PaddleNLP和Paddle框架是什么关系?



  • Paddle框架是基础底座,提供深度学习任务全流程API。PaddleNLP基于Paddle框架开发,适用于NLP任务。

PaddleNLP中数据处理、数据集、组网单元等API未来会沉淀到框架paddle.text中。

  • 代码中继承
    class TSVDataset(paddle.io.Dataset)

使用飞桨完成深度学习任务的通用流程

  • 数据集和数据处理
    paddle.io.Dataset
    paddle.io.DataLoader
    paddlenlp.data

  • 组网和网络配置

    paddle.nn.Embedding
    paddlenlp.seq2vec
    paddle.nn.Linear
    paddle.tanh

    paddle.nn.CrossEntropyLoss
    paddle.metric.Accuracy
    paddle.optimizer

    model.prepare

  • 网络训练和评估

    model.fit
    model.evaluate

  • 预测

    model.predict

注意:建议在GPU下运行。

import numpy as np
from functools import partial

import paddle.nn as nn
import paddle.nn.functional as F
import paddlenlp as ppnlp
from paddlenlp.data import Pad, Stack, Tuple
from paddlenlp.datasets import MapDatasetWrapper

from utils import load_vocab, convert_example

数据集和数据处理

自定义数据集

映射式(map-style)数据集需要继承paddle.io.Dataset

  • __getitem__: 根据给定索引获取数据集中指定样本,在 paddle.io.DataLoader 中需要使用此函数通过下标获取样本。

  • __len__: 返回数据集样本个数, paddle.io.BatchSampler 中需要样本个数生成下标序列。

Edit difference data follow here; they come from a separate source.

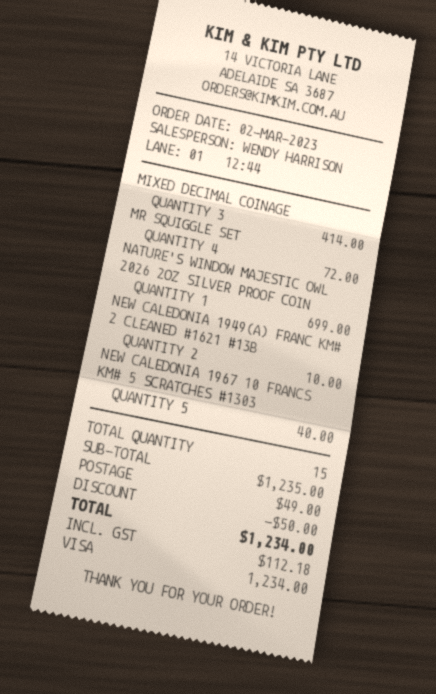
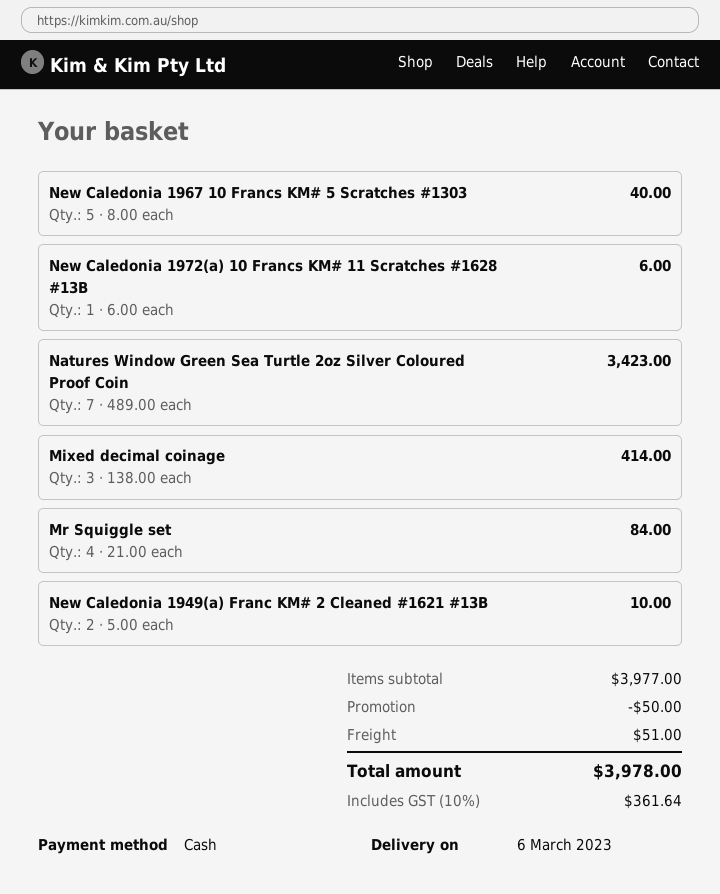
payment method: Visa -> cash
MR SQUIGGLE SET: 4 for 72.00 -> 4 for 84.00
NATURE'S WINDOW MAJESTIC OWL 2026 2OZ SILVER PROOF COIN: 1 for 699.00 -> none
New Caledonia 1972(a) 10 Francs KM# 11 Scratches #1628 #13B: none -> 1 for 6.00
Natures Window Green Sea Turtle 2oz Silver Coloured Proof Coin: none -> 7 for 3423.00
subtotal: 1235.00 -> 3977.00
shipping: 49.00 -> 51.00
tax: 112.18 -> 361.64
total: 1234.00 -> 3978.00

class SelfDefinedDataset(paddle.io.Dataset):
    def __init__(self, data):
        super(SelfDefinedDataset, self).__init__()
        self.data = data

    def __getitem__(self, idx):
        return self.data[idx]

    def __len__(self):
        return len(self.data)
        
    def get_labels(self):
        return ["0", "1"]

def txt_to_list(file_name):
    res_list = []
    for line in open(file_name):
        res_list.append(line.strip().split('\t'))
    return res_list

trainlst = txt_to_list('train.txt')
devlst = txt_to_list('dev.txt')
testlst = txt_to_list('test.txt')

# 通过get_datasets()函数,将list数据转换为dataset。
# get_datasets()可接收[list]参数,或[str]参数,根据自定义数据集的写法自由选择。
# train_ds, dev_ds, test_ds = ppnlp.datasets.ChnSentiCorp.get_datasets(['train', 'dev', 'test'])
train_ds, dev_ds, test_ds = SelfDefinedDataset.get_datasets([trainlst, devlst, testlst])

训练数据查看

label_list = train_ds.get_labels()
print(label_list)

for i in range(10):
    print(train_ds[i])
['0', '1']
['赢在心理,输在出品!杨枝太酸,三文鱼熟了,酥皮焗杏汁杂果可以换个名(九唔搭八)', '0']
['服务一般,客人多,服务员少,但食品很不错', '1']
['東坡肉竟然有好多毛,問佢地點解,佢地仲話係咁架\ue107\ue107\ue107\ue107\ue107\ue107\ue107冇天理,第一次食東坡肉有毛,波羅包就幾好食', '0']
['父亲节去的,人很多,口味还可以上菜快!但是结账的时候,算错了没有打折,我也忘记拿清单了。说好打8折的,收银员没有打,人太多一时自己也没有想起。不知道收银员忘记,还是故意那钱露入自己钱包。。', '0']
['吃野味,吃个新鲜,你当然一定要来广州吃鹿肉啦*价格便宜,量好足,', '1']
['味道几好服务都五错推荐鹅肝乳鸽飞鱼', '1']
['作为老字号,水准保持算是不错,龟岗分店可能是位置问题,人不算多,基本不用等位,自从抢了券,去过好几次了,每次都可以打85以上的评分,算是可以了~粉丝煲每次必点,哈哈,鱼也不错,还会来帮衬的,楼下还可以免费停车!', '1']
['边到正宗啊?味味都咸死人啦,粤菜讲求鲜甜,五知点解感多人话好吃。', '0']
['环境卫生差,出品垃圾,冇下次,不知所为', '0']
['和苑真是精致粤菜第一家,服务菜品都一流', '1']

数据处理

为了将原始数据处理成模型可以读入的格式,本项目将对数据作以下处理:

  • 首先使用jieba切词,之后将jieba切完后的单词映射词表中单词id。

  • 使用paddle.io.DataLoader接口多线程异步加载数据。

其中用到了PaddleNLP中关于数据处理的API。PaddleNLP提供了许多关于NLP任务中构建有效的数据pipeline的常用API

API 简介
paddlenlp.data.Stack 堆叠N个具有相同shape的输入数据来构建一个batch,它的输入必须具有相同的shape,输出便是这些输入的堆叠组成的batch数据。
paddlenlp.data.Pad 堆叠N个输入数据来构建一个batch,每个输入数据将会被padding到N个输入数据中最大的长度
paddlenlp.data.Tuple 将多个组batch的函数包装在一起

更多数据处理操作详见: https://github.com/PaddlePaddle/PaddleNLP/blob/develop/docs/data.md

# 下载词汇表文件word_dict.txt,用于构造词-id映射关系。
# !wget https://paddlenlp.bj.bcebos.com/data/senta_word_dict.txt

# 加载词表
vocab = load_vocab('./senta_word_dict.txt')

# 打印填补单词及对应向量
for k, v in vocab.items():
    print(k, v)
    break
[PAD] 0

构造dataloder

下面的create_data_loader函数用于创建运行和预测时所需要的DataLoader对象。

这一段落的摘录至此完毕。